From launching model rockets to a career in microgravity research


Twyman Clements, 31, co-founder and chief executive, Space Tango

When Twyman Clements and his three brothers launched model rockets as boys on their Kentucky family farm, he didn’t think he would ever have a chance to build spacecraft. In fact, he tried being a prep cook for a while in a restaurant. But that wasn’t for him, so he followed his brothers to the engineering program at the University of Kentucky. There he heard about Kentucky Space, a nonprofit consortium of universities and public and private groups. Now, Clements leads Space Tango, a 15-person commercial startup in Lexington that began at Kentucky Space. It is focused on microgravity research and manufacturing on the International Space Station and in an autonomous manufacturing facility the company plans to operate in the mid-2020s for advanced materials and biomedical devices.

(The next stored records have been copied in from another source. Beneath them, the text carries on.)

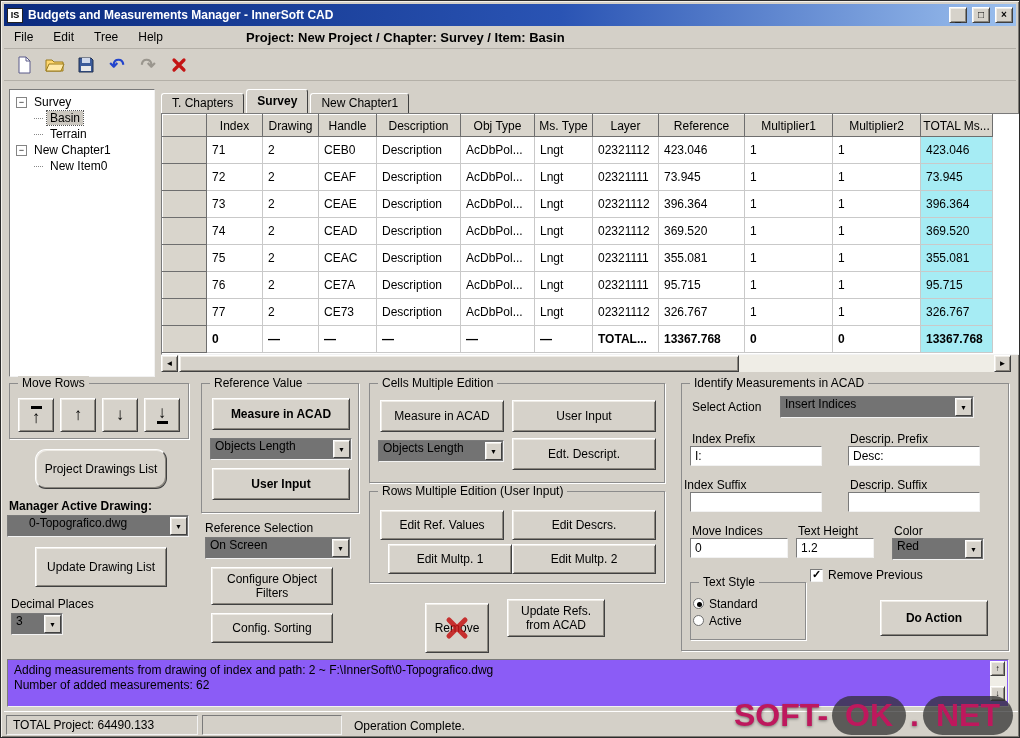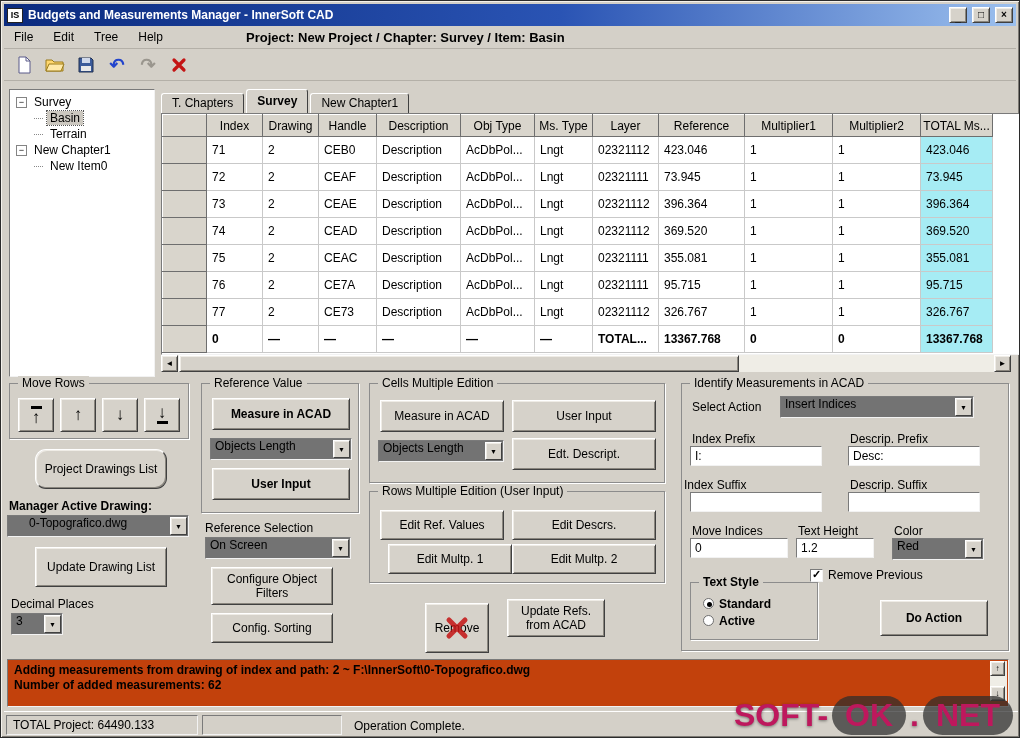--- a/index.html
+++ b/index.html
@@ -149,7 +149,7 @@
   .lbl-color{left:212px;top:140px;}
   .combo-color{left:210px;top:154px;width:92px;}
   .check-removeprev{left:128px;top:184px;}
-  .g-textstyle{left:8px;top:198px;width:128px;height:58px;padding:12px 0 0 12px;font-weight:bold;}
+  .g-textstyle{left:8px;top:198px;width:116px;height:58px;padding:12px 0 0 2px;}
   .btn-doaction{left:198px;top:216px;width:108px;height:36px;font-weight:bold;}
   .tbl-vscroll{height:240px;}
   .tbl-vscroll .thumb{height:172px;}

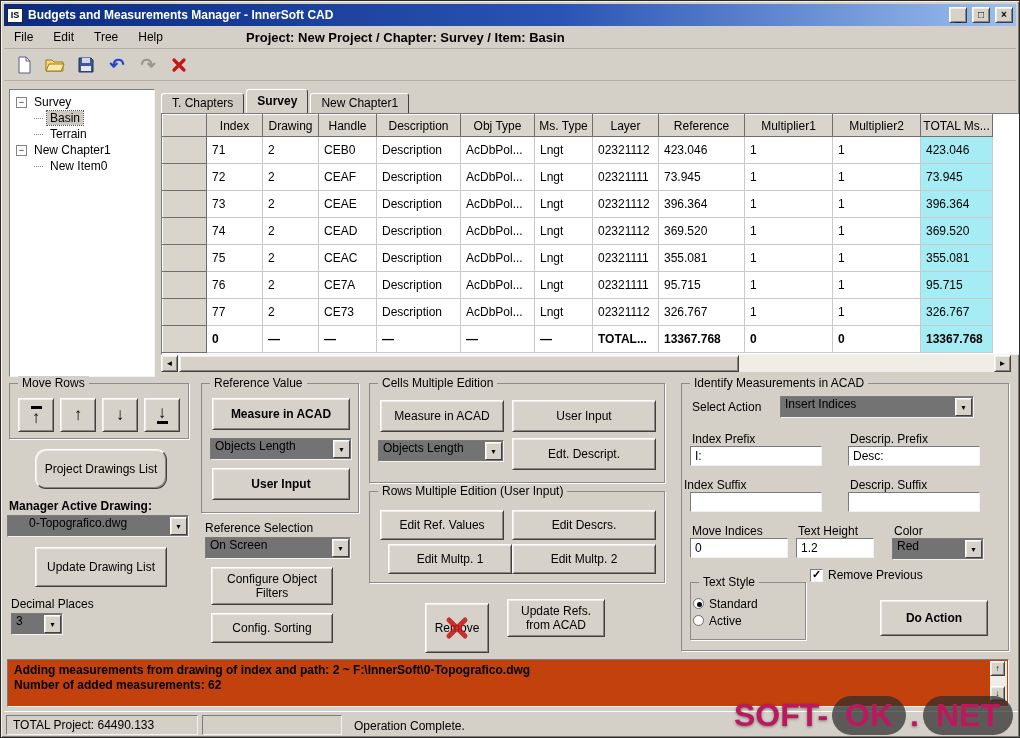--- a/index.html
+++ b/index.html
@@ -91,8 +91,8 @@
   .radio.on::after{content:"";position:absolute;left:3px;top:3px;width:5px;height:5px;border-radius:50%;background:#000;}
   .remove-x{position:absolute;left:50%;top:50%;transform:translate(-50%,-50%);}
   
-  .log{position:absolute;left:6px;top:658px;width:1002px;height:48px;background:#c2410c;
-    border:1px solid;border-color:#7a7a7a #f2f2f2 #f2f2f2 #7a7a7a;padding:3px 24px 3px 6px;overflow:hidden;font-weight:bold;}
+  .log{position:absolute;left:6px;top:658px;width:1002px;height:48px;background:#8b5cf6;
+    border:1px solid;border-color:#7a7a7a #f2f2f2 #f2f2f2 #7a7a7a;padding:3px 24px 3px 6px;overflow:hidden;}
   .log-line{line-height:15px;white-space:nowrap;}
   .statusbar{position:absolute;left:3px;top:710px;width:1014px;height:25px;border-top:1px solid #fff;}
   .sb-box{position:absolute;top:3px;height:20px;background:#d4d0c8;border:1px solid;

How did you get into the business?

When I was in college, Kentucky Space was building the state’s first educational cubesat, KySat-1. It launched on NASA’s first Educational Launch of Nanosatellites mission. Kentucky Space offered great opportunities because it did everything from balloons to suborbital rockets, cubesats and International Space Station work. I got to see the cubesat community up close when it was very small and watch it become an industry. In late 2009, Kentucky Space had an opportunity to conduct experimental work on ISS, which led us to pivot and focus more on research, development and manufacturing on that platform. That’s where the idea for Space Tango originated. We asked, “How could we do this differently?” Kentucky Space built a few more cubesats, which I managed or worked on. After KySat-2 launched in November 2013, we went back to the ISS idea as we’d seen promising applications, particularly in the biomedical area. We developed the TangoLab product line. TangoLab is a 58-centimeter-by-46-centimeter platform that houses CubeLabs, 10-centimeter cubes with power and communication links for microgravity experiments. Space Tango spun out of Kentucky Space as our ambitions were in the commercial marketplace. Since our first operational launch on a SpaceX space station commercial resupply mission in February 2017, we’ve sent 64 payloads and 104 experiments to the space station. Our long-term view is using microgravity to build high-value products in space for Earth.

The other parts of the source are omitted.